*** The records Section Begins ***

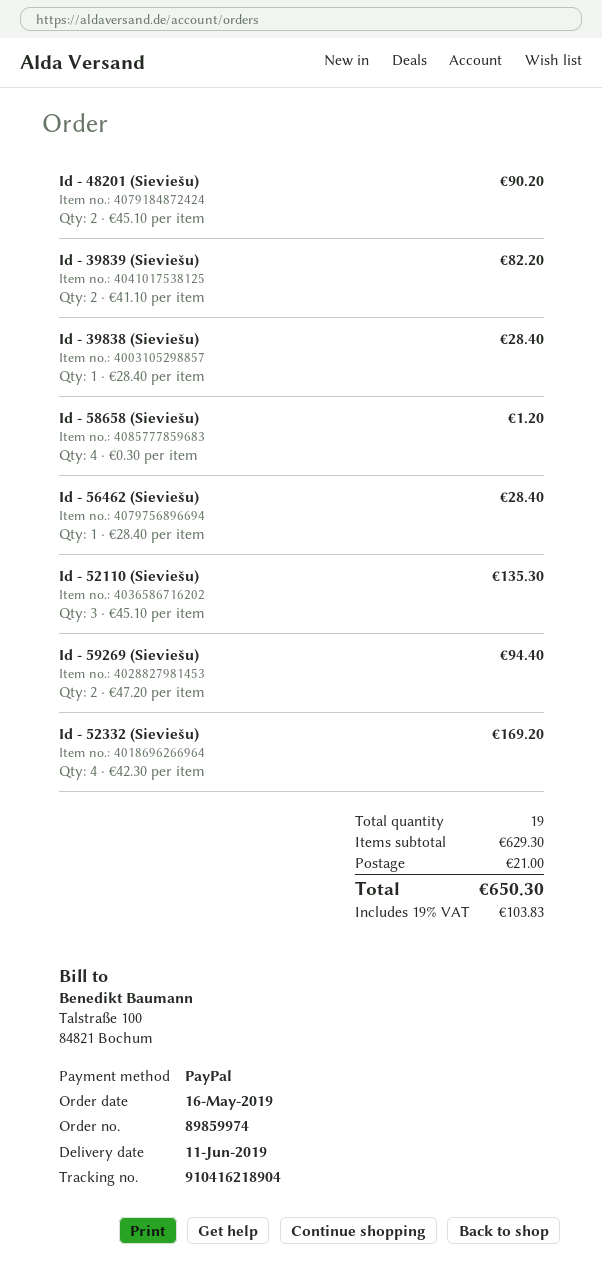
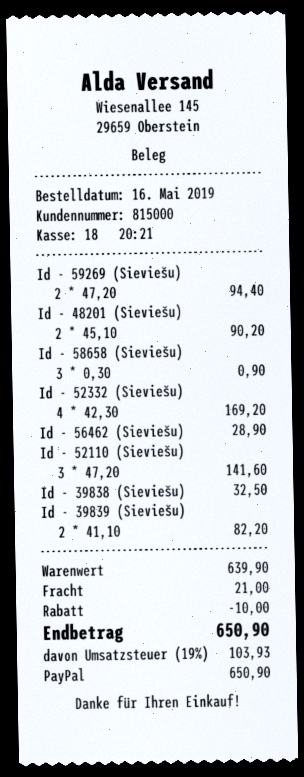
Id - 39838 (Sieviešu): 1 x 28.40 = 28.40 -> 1 x 32.50 = 32.50
Id - 58658 (Sieviešu): 4 x 0.30 = 1.20 -> 3 x 0.30 = 0.90
Id - 56462 (Sieviešu): 1 x 28.40 = 28.40 -> 1 x 28.90 = 28.90
Id - 52110 (Sieviešu): 3 x 45.10 = 135.30 -> 3 x 47.20 = 141.60
subtotal: 629.30 -> 639.90
discount: none -> 10.00
tax: 19% = 103.83 -> 19% = 103.93
total: 650.30 -> 650.90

*** The records Section Ends ***

Please reproduce, word for word, every line from the line with "Id - 58658 (Sieviešu): 4" to the final line above, including both ends.

Id - 58658 (Sieviešu): 4 x 0.30 = 1.20 -> 3 x 0.30 = 0.90
Id - 56462 (Sieviešu): 1 x 28.40 = 28.40 -> 1 x 28.90 = 28.90
Id - 52110 (Sieviešu): 3 x 45.10 = 135.30 -> 3 x 47.20 = 141.60
subtotal: 629.30 -> 639.90
discount: none -> 10.00
tax: 19% = 103.83 -> 19% = 103.93
total: 650.30 -> 650.90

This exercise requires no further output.